Activity:
Where a line contains "- General purpose workflows", start there and write out that line and each one after it, word for word, through the final line of the entries; add nothing else.

Material to process:
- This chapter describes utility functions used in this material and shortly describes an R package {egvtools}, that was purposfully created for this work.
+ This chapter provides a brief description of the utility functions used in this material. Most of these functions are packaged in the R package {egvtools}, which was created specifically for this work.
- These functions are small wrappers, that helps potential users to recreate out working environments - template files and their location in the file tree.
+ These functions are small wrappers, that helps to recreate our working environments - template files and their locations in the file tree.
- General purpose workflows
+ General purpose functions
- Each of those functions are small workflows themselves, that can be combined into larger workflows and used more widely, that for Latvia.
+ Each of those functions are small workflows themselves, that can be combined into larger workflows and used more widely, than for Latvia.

Exercise solution:
- General purpose workflows
+ General purpose functions
- Each of those functions are small workflows themselves, that can be combined into larger workflows and used more widely, that for Latvia.
+ Each of those functions are small workflows themselves, that can be combined into larger workflows and used more widely, than for Latvia.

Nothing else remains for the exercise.